-- Your task --
The word "either" marks the lines you need; copy each of them from the data.

-- Given information --
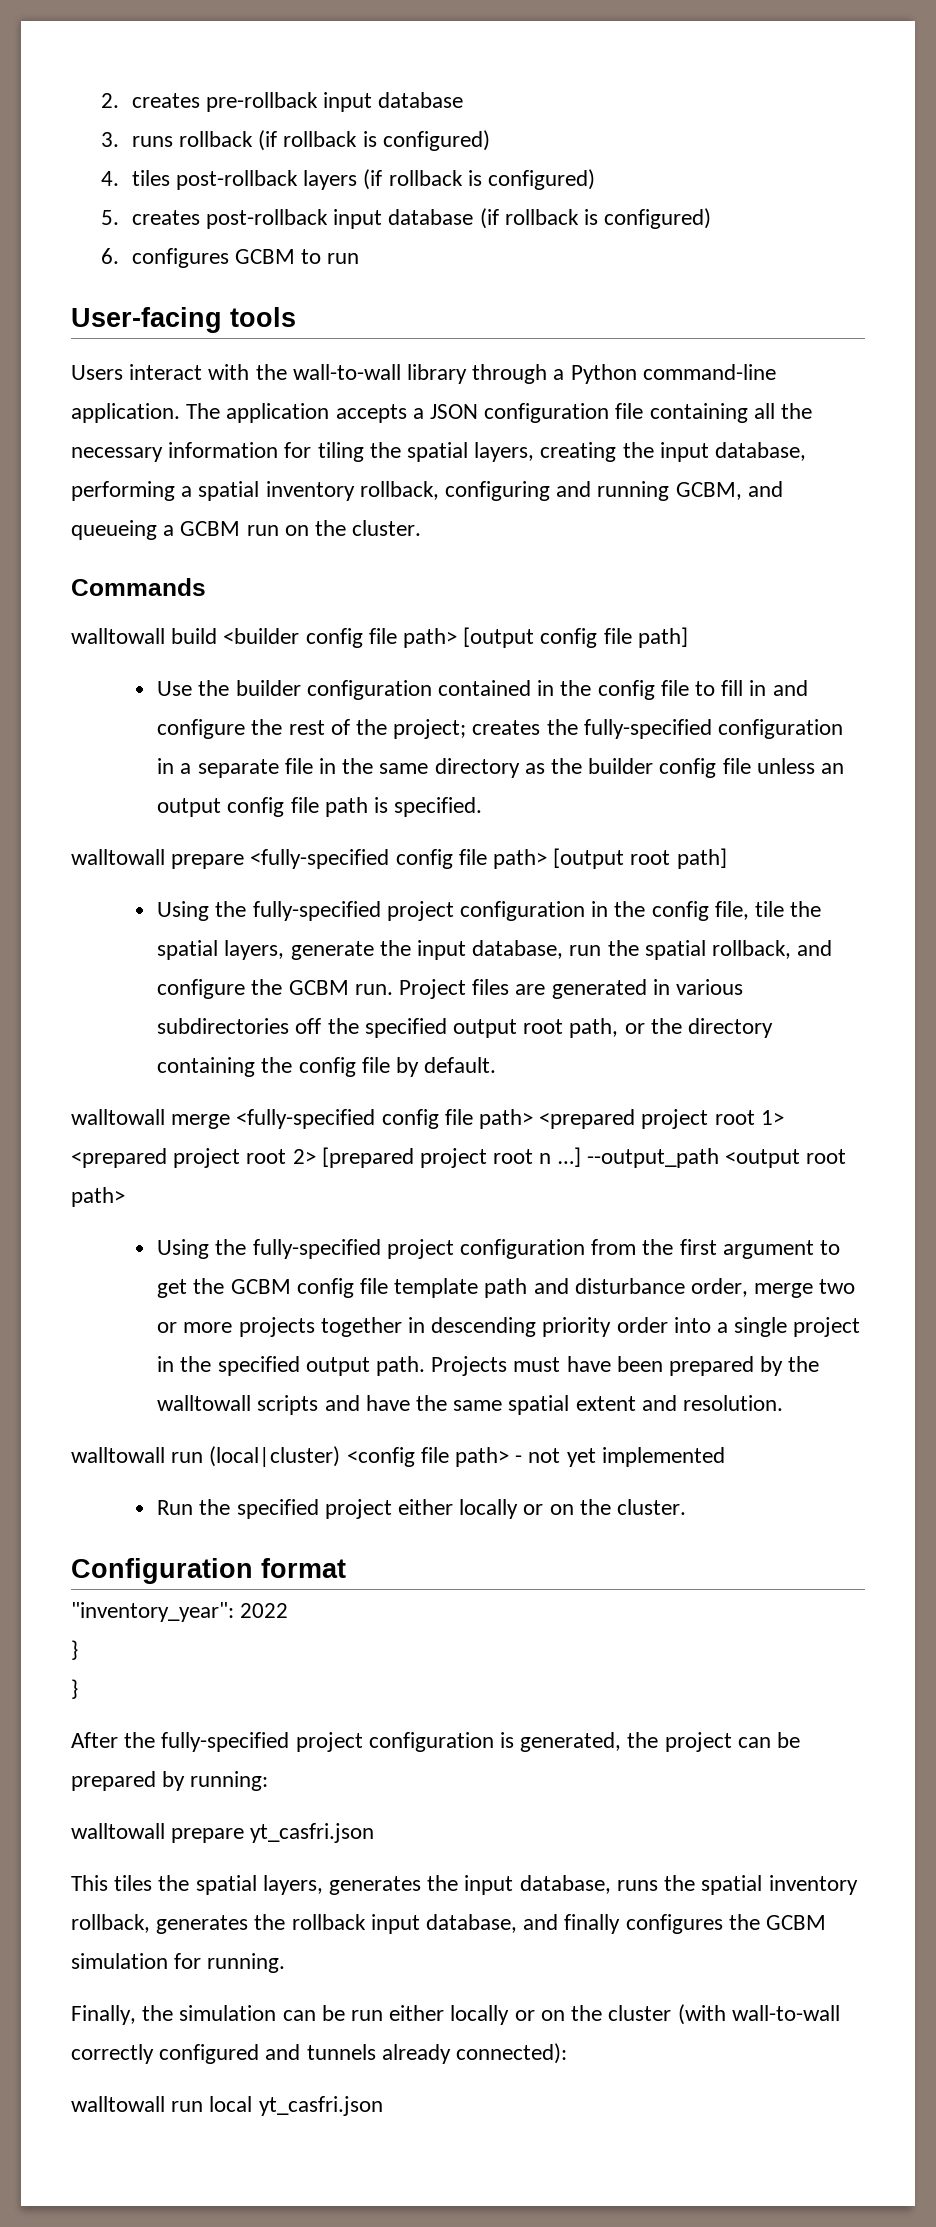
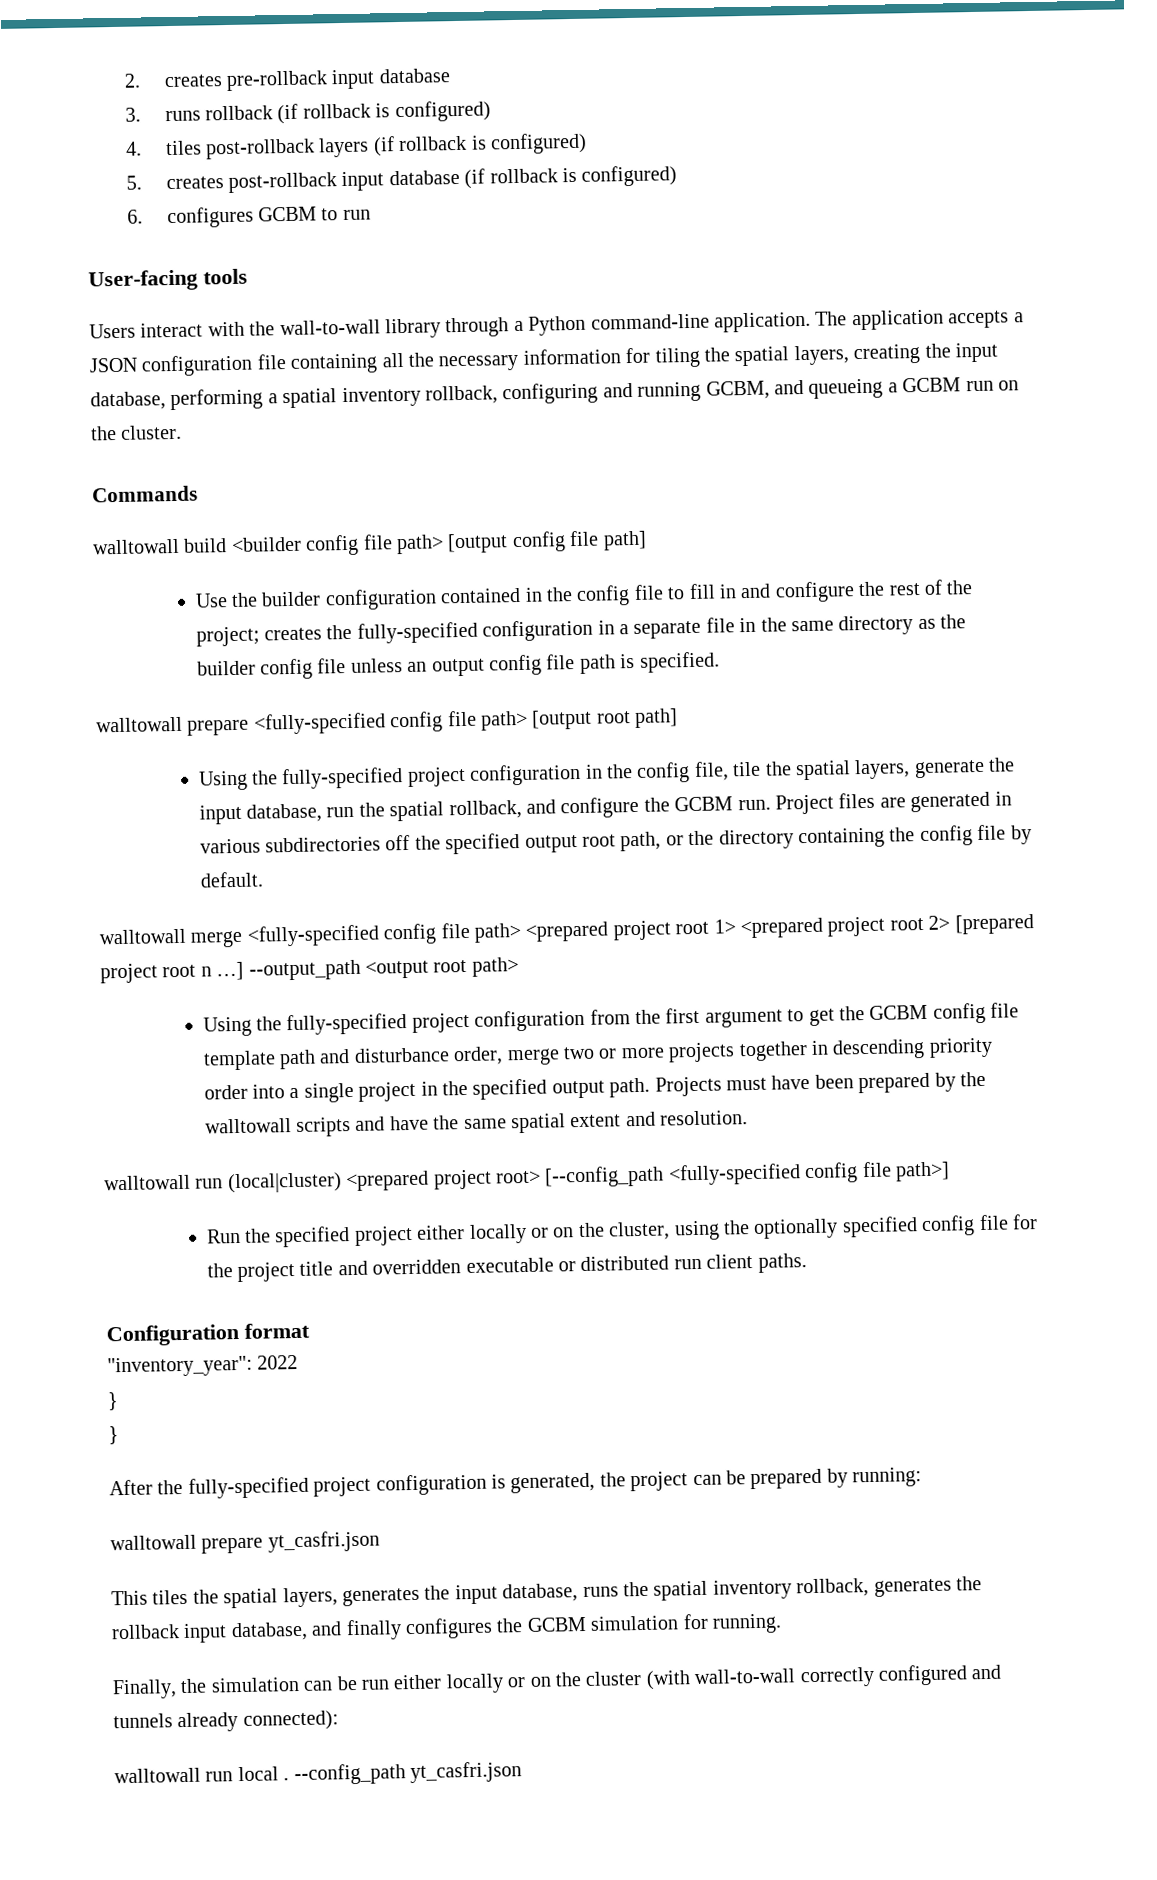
- walltowall run (local|cluster) <config file path> - not yet implemented
+ walltowall run (local|cluster) <prepared project root> [--config_path <fully-specified config file path>]
- Run the specified project either locally or on the cluster.
+ Run the specified project either locally or on the cluster, using the optionally specified config file for the project title and overridden executable or distributed run client paths.
- walltowall run local yt_casfri.json
+ walltowall run local . --config_path yt_casfri.json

-- Result for this task --
- Run the specified project either locally or on the cluster.
+ Run the specified project either locally or on the cluster, using the optionally specified config file for the project title and overridden executable or distributed run client paths.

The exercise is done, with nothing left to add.